Publication-Grade Technical Communication

Context and path to adoption of the best scientific and publishing system of today

Housekeeping
Howto
Quarto
Author

LiqC

Published

Mon, Mar 13 2023 20:00

Back in Blog

Many moons ago, I had a LiveJournal blog about fun times in a chemistry lab. It was my first attempt to put some thoughts together in a foreign language. Drawing molecules and silly commentary on the science of the day with I-Can-Has-Cheeseburger-style illustrations was the name of the game. Fast forward fifteen years… I became a data analyst/engineer/scientist, and a lot of my thoughts are in or near code (python and friends). One thing did not change: I still enjoy drawing molecules.

There will be molecules!

Another thing that did not change: Wordpress is still one of the most popular platforms for just about everything on the web. But see, I want my blog to run my shiny 2023 code.

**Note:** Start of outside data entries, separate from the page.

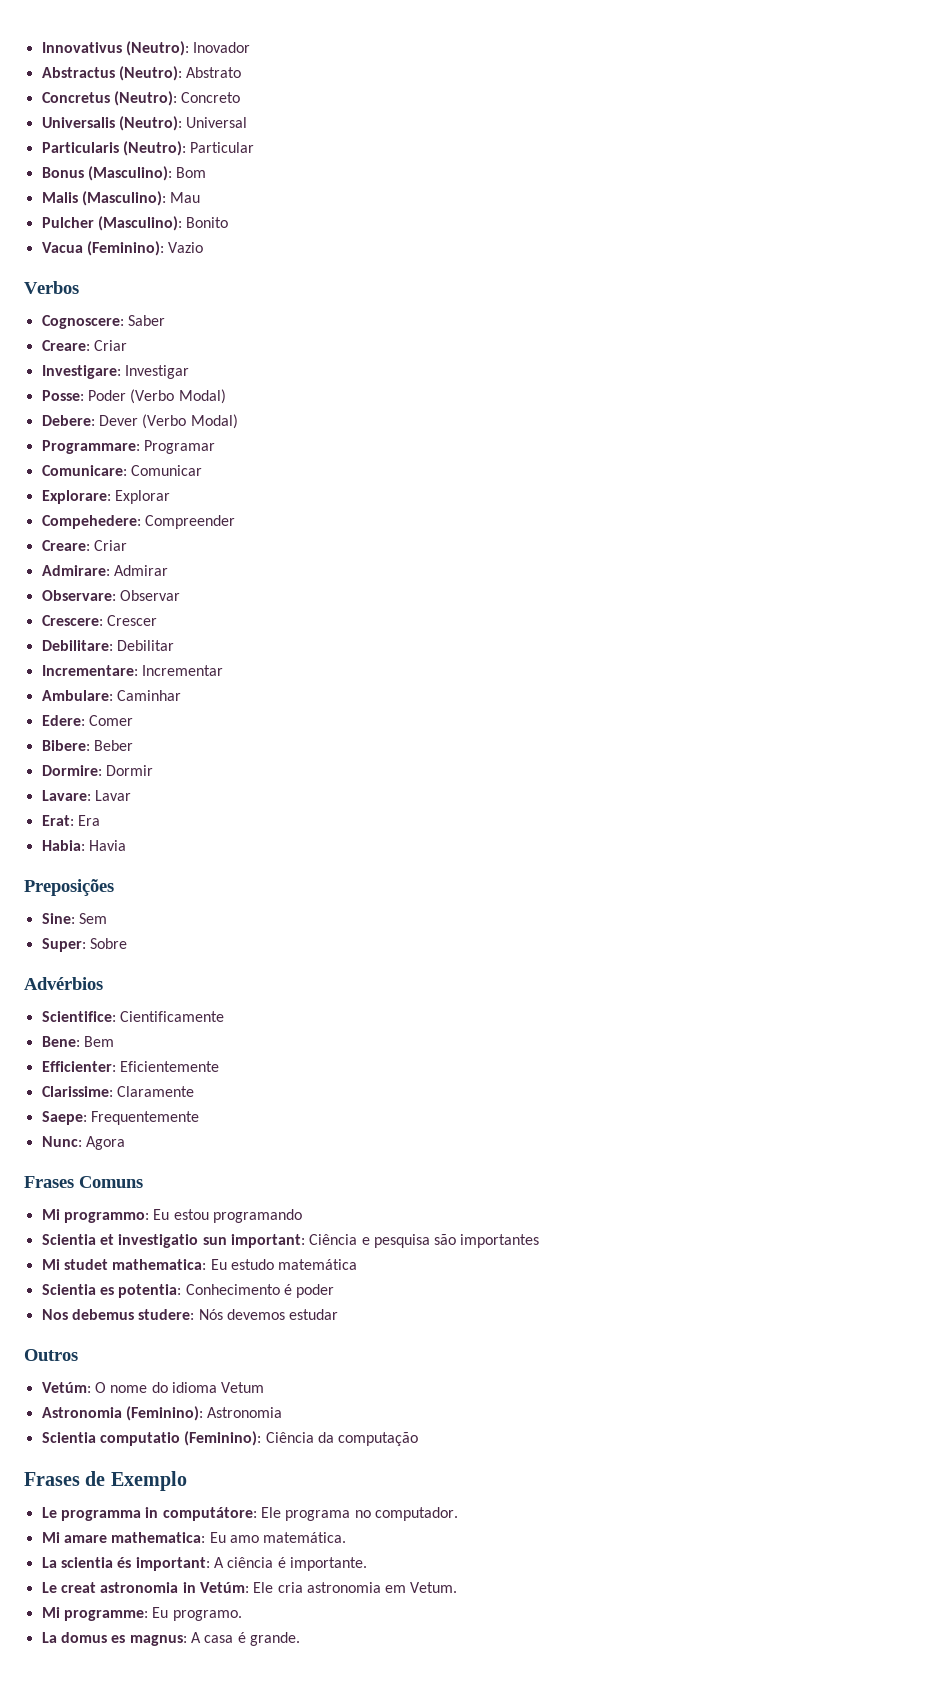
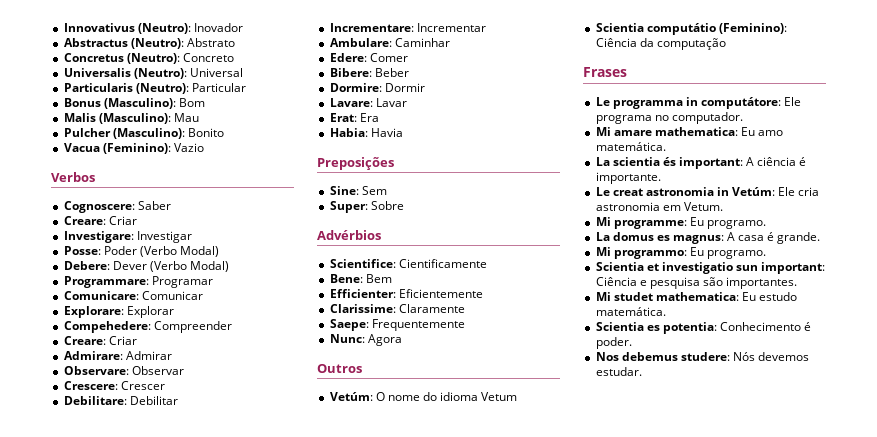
- Frases Comuns
- Mi programmo: Eu estou programando
- Scientia et investigatio sun important: Ciência e pesquisa são importantes
- Mi studet mathematica: Eu estudo matemática
- Scientia es potentia: Conhecimento é poder
- Nos debemus studere: Nós devemos estudar
- Astronomia (Feminino): Astronomia
- Scientia computatio (Feminino): Ciência da computação
+ Scientia computátio (Feminino): Ciência da computação
- Frases de Exemplo
+ Frases
+ Mi programmo: Eu programo.
+ Scientia et investigatio sun important: Ciência e pesquisa são importantes.
+ Mi studet mathematica: Eu estudo matemática.
+ Scientia es potentia: Conhecimento é poder.
+ Nos debemus studere: Nós devemos estudar.

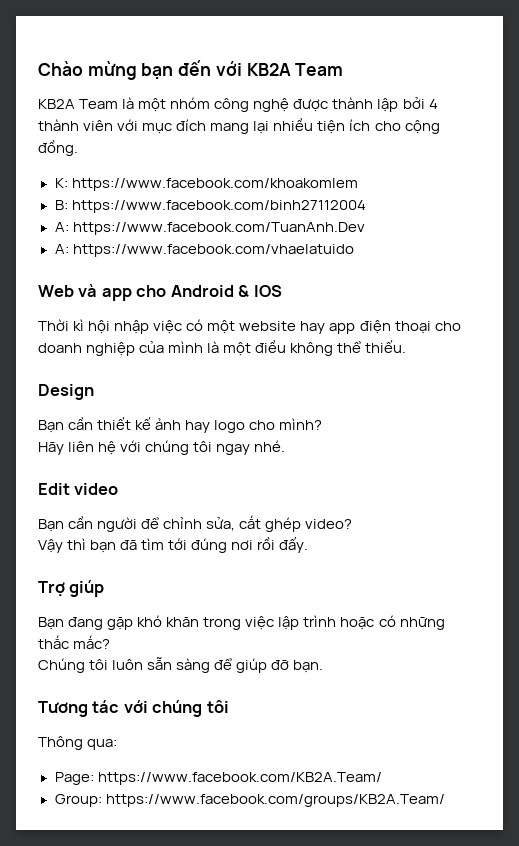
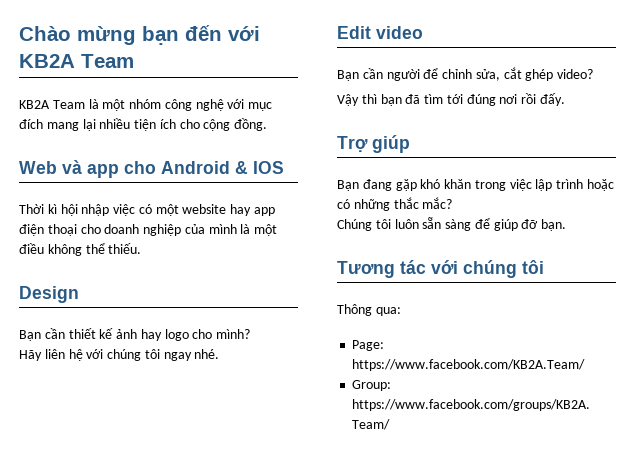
- KB2A Team là một nhóm công nghệ được thành lập bởi 4 thành viên với mục đích mang lại nhiều tiện ích cho cộng đồng.
+ KB2A Team là một nhóm công nghệ với mục đích mang lại nhiều tiện ích cho cộng đồng.
- K: https://www.facebook.com/khoakomlem
- B: https://www.facebook.com/binh27112004
- A: https://www.facebook.com/TuanAnh.Dev
- A: https://www.facebook.com/vhaelatuido

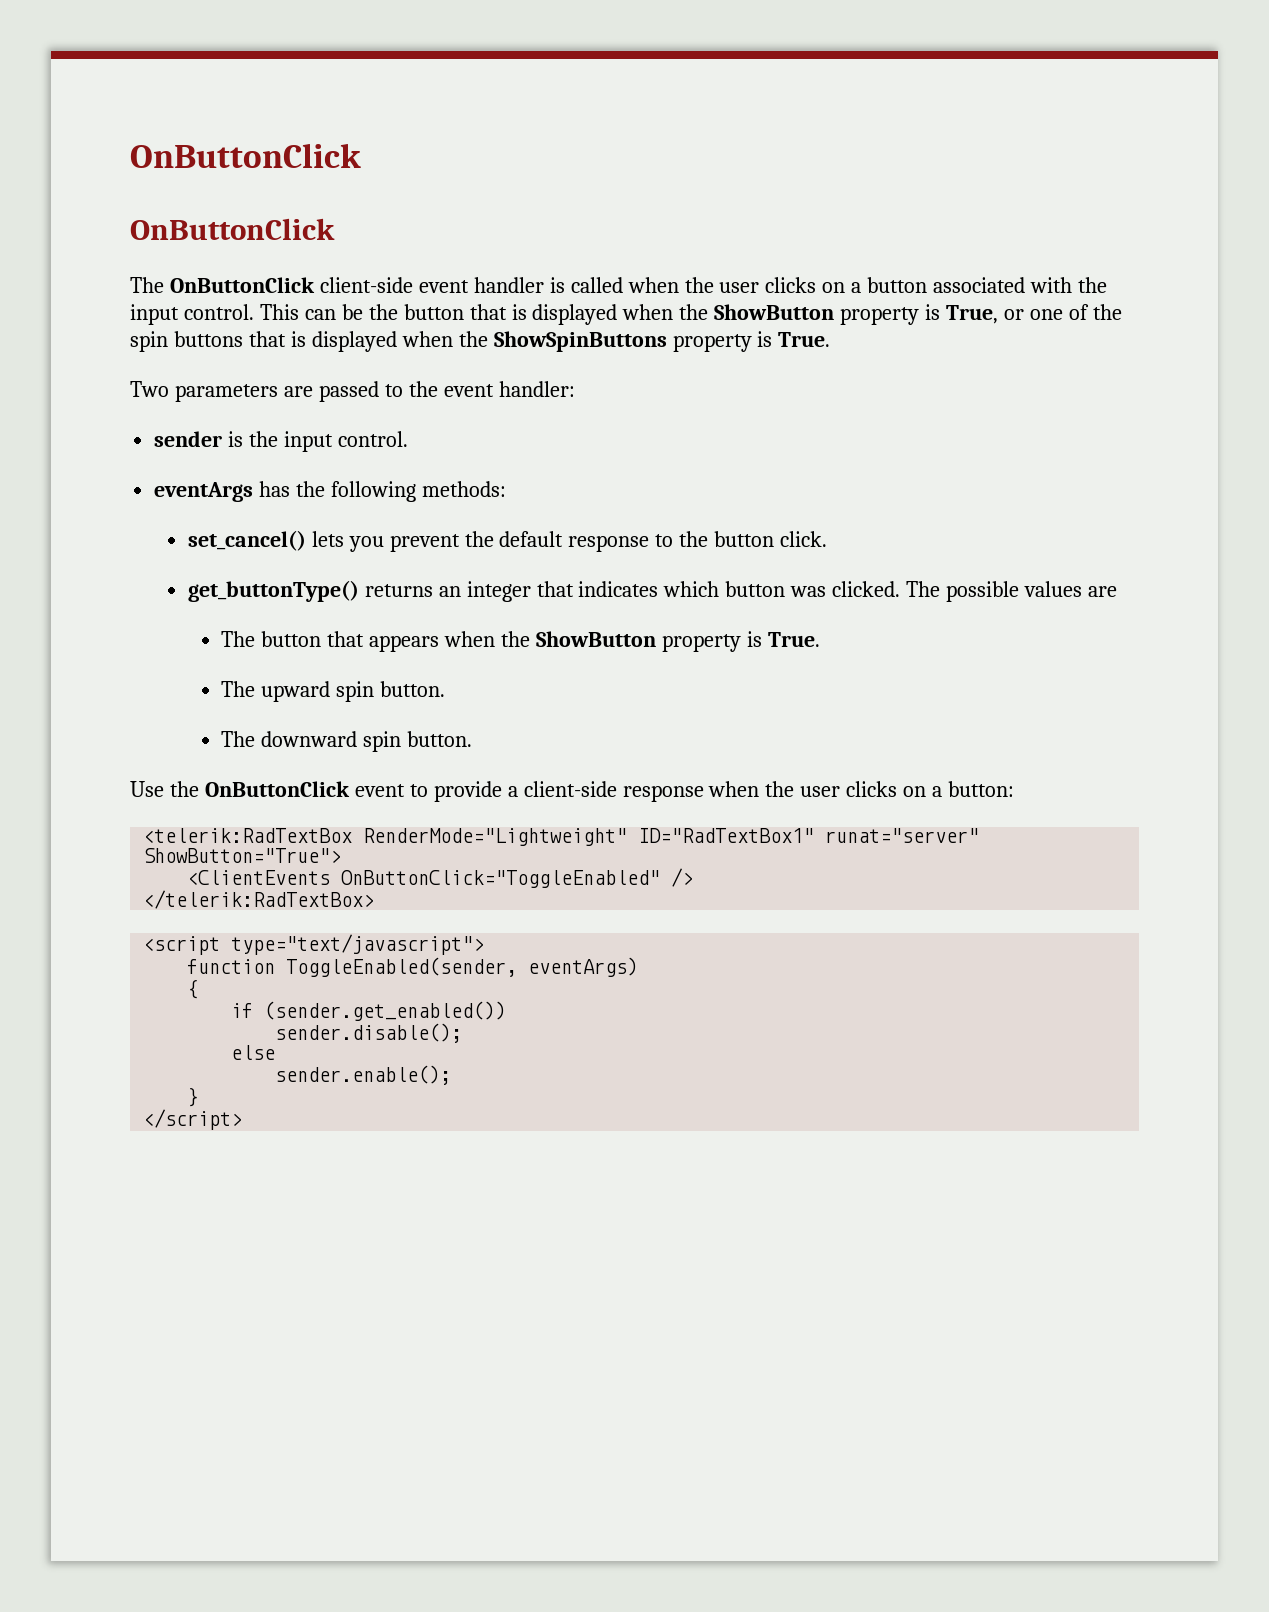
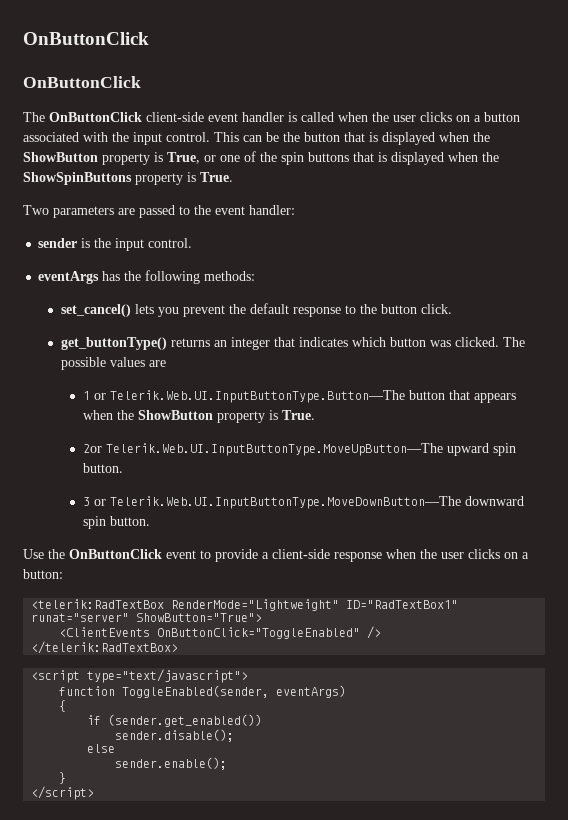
- The button that appears when the ShowButton property is True.
+ 1 or Telerik.Web.UI.InputButtonType.Button—The button that appears when the ShowButton property is True.
- The upward spin button.
+ 2or Telerik.Web.UI.InputButtonType.MoveUpButton—The upward spin button.
- The downward spin button.
+ 3 or Telerik.Web.UI.InputButtonType.MoveDownButton—The downward spin button.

I’ve been looking for a solution that could serve as a platform and for my own thoughts, as well as something that could work as a knowledge management system in a corporate setting. If you spent any time on tech teams, you know that writing documentation is one of the eternal pain points. In data science, you often want to present your thoughts mixed together with code, most commonly in Jupyter notebooks. You also want nicely styled page layout and code blocks, and some support for content management (screenshots, images, videos). Over the years I’ve been a part of data science/engineering teams in biotech, healthcare, and telecom, I haven’t seen a solution I liked. Chances are, if I worked at Google, I’d embrace markdown-driven publishing sooner.

The Fate of Notebooks

Whether you like or hate Jupyter notebooks, you have to admit that they are the vehicle for innovation around data. FastAI’s Jeremy Howard has probably taken Jupyter notebooks further than anyone: the entire 20K-stars deep learning library and the printed book that goes along with it were both created entirely in notebooks. He’s a fan of scientific journaling, the habit of documenting your thought process, and I like the idea as well. Writing in interactive notebooks allows your code and your thought process to coexist, so you can communicate to others and your future self not just what you did but why you did it.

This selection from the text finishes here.